#### EXERCISE REQUIREMENTS:
Reproduce exactly the entries from the "SDS_P1, 02:16: 2.15 -> none" line to the end. Skip all pictures.

#### DATA EXTRACT:

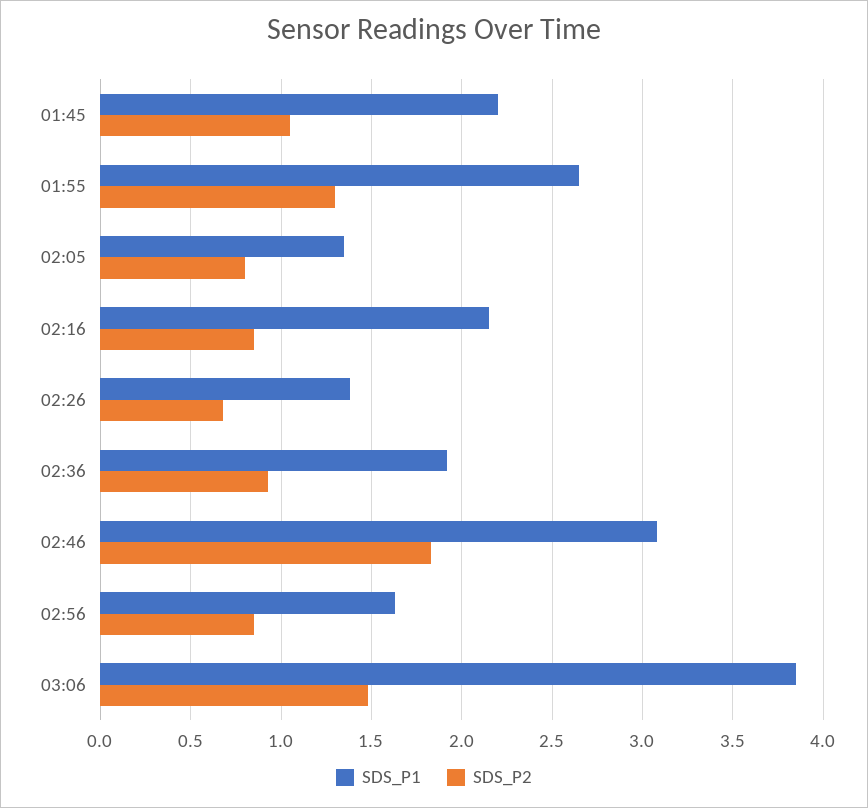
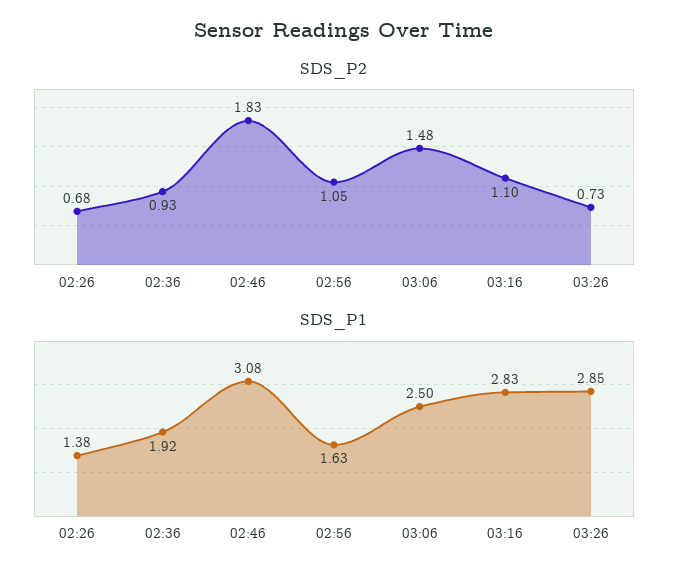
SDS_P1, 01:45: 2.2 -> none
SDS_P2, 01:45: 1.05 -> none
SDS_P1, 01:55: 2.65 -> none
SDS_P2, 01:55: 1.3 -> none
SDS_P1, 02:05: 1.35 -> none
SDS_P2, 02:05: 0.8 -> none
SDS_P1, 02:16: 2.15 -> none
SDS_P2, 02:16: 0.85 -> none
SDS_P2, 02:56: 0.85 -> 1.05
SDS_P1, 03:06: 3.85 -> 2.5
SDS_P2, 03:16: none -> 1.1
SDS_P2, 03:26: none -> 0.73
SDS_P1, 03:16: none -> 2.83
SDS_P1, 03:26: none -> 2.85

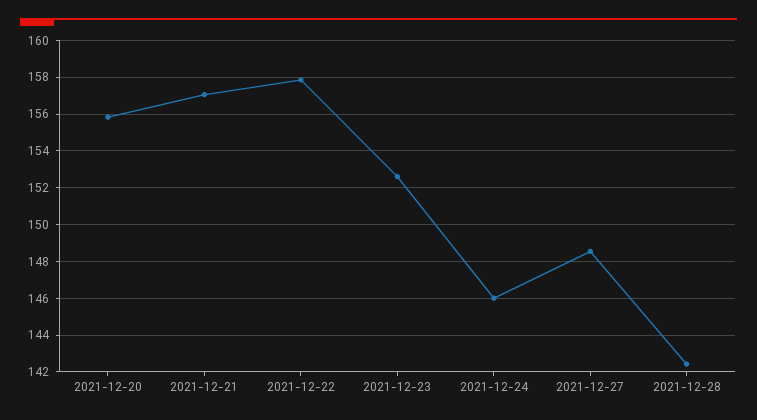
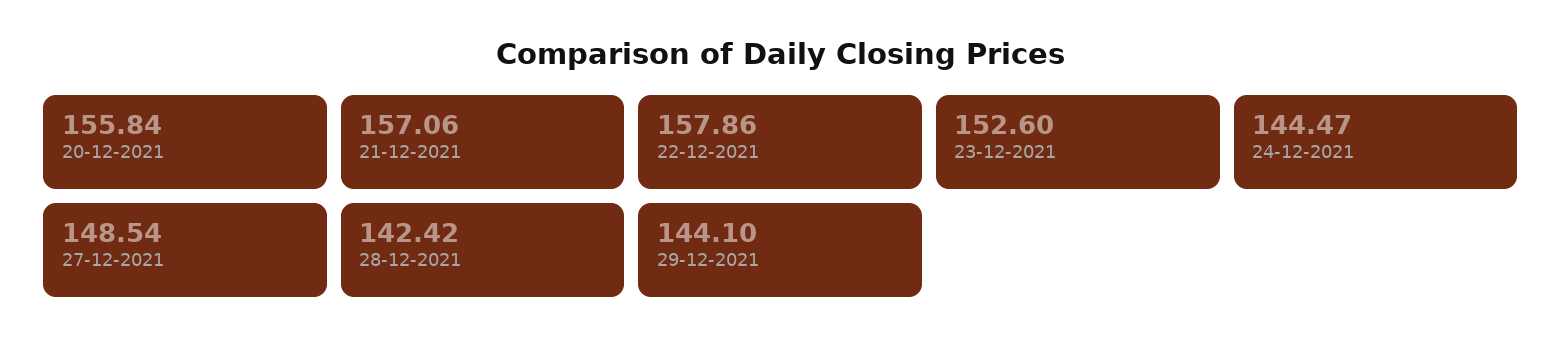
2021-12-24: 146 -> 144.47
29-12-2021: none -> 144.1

#### EXERCISE SOLUTION:
SDS_P1, 02:16: 2.15 -> none
SDS_P2, 02:16: 0.85 -> none
SDS_P2, 02:56: 0.85 -> 1.05
SDS_P1, 03:06: 3.85 -> 2.5
SDS_P2, 03:16: none -> 1.1
SDS_P2, 03:26: none -> 0.73
SDS_P1, 03:16: none -> 2.83
SDS_P1, 03:26: none -> 2.85

2021-12-24: 146 -> 144.47
29-12-2021: none -> 144.1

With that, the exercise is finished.